Zira bu durum, aslında zaten Gazze’nin haklarını gözetmeyen bir Abbas yönetimine karşı değil, topyekün olarak Filistin halkını yok sayma adımıydı.
Trump, Filistinlilerin kendi gelecekleri üzerinde söz sahibi olma haklarının gasp edilmesi anlamına gelen adımları tüm dünyanın gözünün önüne bakarak atarken, hemen ardından ise bunu taçlandırmak için Filistinlileri yok sayan sözde bir barış planını açıkladı.
Blair’in sahaya sürülmesi de, bu diplomatik ironinin bir parçası olarak gün yüzüne çıktı.
Irak’taki katliamlardaki sorumluluğu ve kendisini “Yahudi olmaya bir evanjelist” olarak nitelendirmesi, onun görevinin aslında, Filistin’in kendi kaderini belirleme hakkını sınırlamak ve Amerikan-İsrail politikalarını hayata geçirmek olduğunu ortaya koyuyor.
Balfour’dan Blair’e Filistin sömürge anlayışı
Yine İngiliz bir isim ve bakan olan Arthur Balfour’un 1917’de yayınladığı ve sözde İsrail devletinin temelleri oluşturan deklarasyonunda, “Yahudi halkı için ulusal vatan” vaadinin üzerinden bir asırdan fazla bir süre geçti ve görünen o ki ABD ve İsrail yeni bir Balfour anlayışı ortaya koymaya çalışıyor.
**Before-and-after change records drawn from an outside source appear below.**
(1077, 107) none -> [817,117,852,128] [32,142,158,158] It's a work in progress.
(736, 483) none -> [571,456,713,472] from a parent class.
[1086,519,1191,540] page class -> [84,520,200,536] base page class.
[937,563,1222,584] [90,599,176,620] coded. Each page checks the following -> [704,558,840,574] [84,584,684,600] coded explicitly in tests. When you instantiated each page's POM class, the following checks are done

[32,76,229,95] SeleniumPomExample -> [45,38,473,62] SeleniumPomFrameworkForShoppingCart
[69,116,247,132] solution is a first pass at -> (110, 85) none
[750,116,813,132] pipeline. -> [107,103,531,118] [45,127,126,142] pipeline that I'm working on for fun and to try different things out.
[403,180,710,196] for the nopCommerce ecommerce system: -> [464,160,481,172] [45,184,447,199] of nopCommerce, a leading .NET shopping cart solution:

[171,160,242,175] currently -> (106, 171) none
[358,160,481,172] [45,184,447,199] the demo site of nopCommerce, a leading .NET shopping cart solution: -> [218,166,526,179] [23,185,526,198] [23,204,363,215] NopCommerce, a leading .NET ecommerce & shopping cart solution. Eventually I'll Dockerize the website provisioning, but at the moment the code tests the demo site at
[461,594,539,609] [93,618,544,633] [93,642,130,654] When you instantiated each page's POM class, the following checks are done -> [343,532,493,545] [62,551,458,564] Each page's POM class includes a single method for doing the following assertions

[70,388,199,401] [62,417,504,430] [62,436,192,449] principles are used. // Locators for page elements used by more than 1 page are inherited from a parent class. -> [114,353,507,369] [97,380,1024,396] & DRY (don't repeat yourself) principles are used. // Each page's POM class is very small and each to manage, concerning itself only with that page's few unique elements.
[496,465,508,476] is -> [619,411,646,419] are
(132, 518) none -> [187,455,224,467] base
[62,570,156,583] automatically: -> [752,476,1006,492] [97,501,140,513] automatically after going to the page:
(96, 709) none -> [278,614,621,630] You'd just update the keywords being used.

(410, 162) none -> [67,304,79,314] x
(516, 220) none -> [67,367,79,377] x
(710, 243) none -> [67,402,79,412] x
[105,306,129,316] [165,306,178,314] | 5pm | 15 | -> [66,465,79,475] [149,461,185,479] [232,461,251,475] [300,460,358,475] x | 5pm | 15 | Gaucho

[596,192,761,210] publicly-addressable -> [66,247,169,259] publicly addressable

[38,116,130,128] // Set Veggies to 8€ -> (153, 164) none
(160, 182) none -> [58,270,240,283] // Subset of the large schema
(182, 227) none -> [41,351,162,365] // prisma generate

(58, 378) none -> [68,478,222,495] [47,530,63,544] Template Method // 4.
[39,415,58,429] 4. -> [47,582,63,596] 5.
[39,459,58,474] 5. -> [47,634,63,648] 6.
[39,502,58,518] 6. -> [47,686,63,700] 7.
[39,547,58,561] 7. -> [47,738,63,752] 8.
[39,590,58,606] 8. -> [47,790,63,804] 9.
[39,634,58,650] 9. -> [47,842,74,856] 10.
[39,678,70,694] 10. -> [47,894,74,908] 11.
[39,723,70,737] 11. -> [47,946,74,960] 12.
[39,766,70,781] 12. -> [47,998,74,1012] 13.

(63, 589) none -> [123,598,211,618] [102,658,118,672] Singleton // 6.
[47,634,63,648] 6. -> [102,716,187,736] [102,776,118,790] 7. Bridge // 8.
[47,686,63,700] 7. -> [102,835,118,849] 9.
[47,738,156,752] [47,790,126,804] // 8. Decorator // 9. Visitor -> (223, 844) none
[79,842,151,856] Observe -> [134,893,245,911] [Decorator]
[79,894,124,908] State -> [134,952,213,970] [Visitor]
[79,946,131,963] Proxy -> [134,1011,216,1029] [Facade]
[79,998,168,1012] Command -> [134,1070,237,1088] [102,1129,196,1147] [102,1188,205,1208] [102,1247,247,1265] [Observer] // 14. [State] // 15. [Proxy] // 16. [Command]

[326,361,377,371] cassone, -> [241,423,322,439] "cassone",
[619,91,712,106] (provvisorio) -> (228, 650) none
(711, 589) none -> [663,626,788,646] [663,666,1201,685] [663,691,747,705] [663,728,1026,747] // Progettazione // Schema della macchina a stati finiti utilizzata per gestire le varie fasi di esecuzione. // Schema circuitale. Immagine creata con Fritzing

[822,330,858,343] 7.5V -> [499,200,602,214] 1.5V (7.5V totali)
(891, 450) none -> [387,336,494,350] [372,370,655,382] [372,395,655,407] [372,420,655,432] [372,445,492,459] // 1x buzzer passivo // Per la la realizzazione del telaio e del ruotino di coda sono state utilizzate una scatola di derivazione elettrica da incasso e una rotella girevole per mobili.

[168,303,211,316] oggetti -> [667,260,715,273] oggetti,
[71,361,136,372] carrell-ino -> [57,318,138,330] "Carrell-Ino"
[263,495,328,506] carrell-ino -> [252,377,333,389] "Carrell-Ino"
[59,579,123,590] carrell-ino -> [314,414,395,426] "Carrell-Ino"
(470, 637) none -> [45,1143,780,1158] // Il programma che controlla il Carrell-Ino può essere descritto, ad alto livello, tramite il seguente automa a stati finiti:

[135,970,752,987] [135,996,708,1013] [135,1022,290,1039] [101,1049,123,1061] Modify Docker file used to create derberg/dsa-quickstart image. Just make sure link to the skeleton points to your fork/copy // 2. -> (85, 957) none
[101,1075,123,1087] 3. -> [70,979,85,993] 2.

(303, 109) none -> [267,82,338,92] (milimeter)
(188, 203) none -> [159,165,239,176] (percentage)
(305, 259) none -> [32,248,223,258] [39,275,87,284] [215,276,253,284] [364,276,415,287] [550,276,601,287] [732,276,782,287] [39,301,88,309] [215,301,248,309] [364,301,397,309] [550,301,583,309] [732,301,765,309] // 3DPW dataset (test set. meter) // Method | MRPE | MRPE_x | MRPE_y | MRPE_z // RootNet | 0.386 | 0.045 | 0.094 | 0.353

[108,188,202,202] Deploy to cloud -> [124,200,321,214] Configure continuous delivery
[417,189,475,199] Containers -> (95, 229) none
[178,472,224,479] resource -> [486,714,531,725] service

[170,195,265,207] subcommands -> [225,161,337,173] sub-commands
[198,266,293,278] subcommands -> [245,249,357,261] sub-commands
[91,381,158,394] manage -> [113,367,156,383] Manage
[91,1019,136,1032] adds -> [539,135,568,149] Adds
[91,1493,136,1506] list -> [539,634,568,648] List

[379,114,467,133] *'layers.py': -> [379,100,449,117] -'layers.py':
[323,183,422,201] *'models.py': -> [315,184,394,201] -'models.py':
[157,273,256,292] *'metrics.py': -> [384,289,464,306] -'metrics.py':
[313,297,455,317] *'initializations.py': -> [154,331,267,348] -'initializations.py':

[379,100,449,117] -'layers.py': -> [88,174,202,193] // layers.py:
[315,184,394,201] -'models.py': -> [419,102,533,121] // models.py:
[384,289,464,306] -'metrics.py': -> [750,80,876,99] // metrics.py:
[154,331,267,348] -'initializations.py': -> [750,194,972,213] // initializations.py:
Washington ve Tel Aviv, yeni bir Balfour hamlesi ile sahneye çıkıyor ve Tony Blair’in adının bu süreçte ön plana çıkması, tarihsel ironinin yeniden hayata geçirilmesi anlamına geliyor.
Tüm bu tabloya baktığımızda açıkça görülüyor ki Filistin halkı, kendi topraklarında bile kaderini belirleme hakkından yoksun bırakılıyor ve Tony Blair’in sahaya sürülmesi, geçmişteki savaş suçları ve Irak’taki yıkıcı politikaları göz önüne alındığında, Filistin için sadece bir proje olduğunu gösteriyor.
Sonuç
Gazze’deki geçiş süreci, uluslararası güçlerin çıkarlarına göre şekillendiriliyor ve Filistinlilerin kendi güvenlik, ekonomi ve siyasi geleceklerini kontrol etme imkanı tamamen ortadan kaldırılıyor.
Bu durum, Filistin’in kendi devletini kurma umutlarını ve toplumsal direncini de sınırlandırmayı hedefliyor.
“En kötü barış, savaştan daha iyidir” anlayışı dayatılan Arap devletleri ise, şu anda bu anlayış çerçevesinde Gazze’deki zulmün bitmesi için adımlar atmaya devam ediyor.
Özetle; tarih bir kez daha ironik bir biçimde tekerrür ediyor ve Arthur Balfour’un yüz yılı aşkın önceki hamlesinden sonra, Washington ve Tel Aviv’in sahneye sürdüğü yeni figürler, Filistin halkının kaderini dışarıdan belirlemeye devam etmek için yeni bir oyun kuruyor.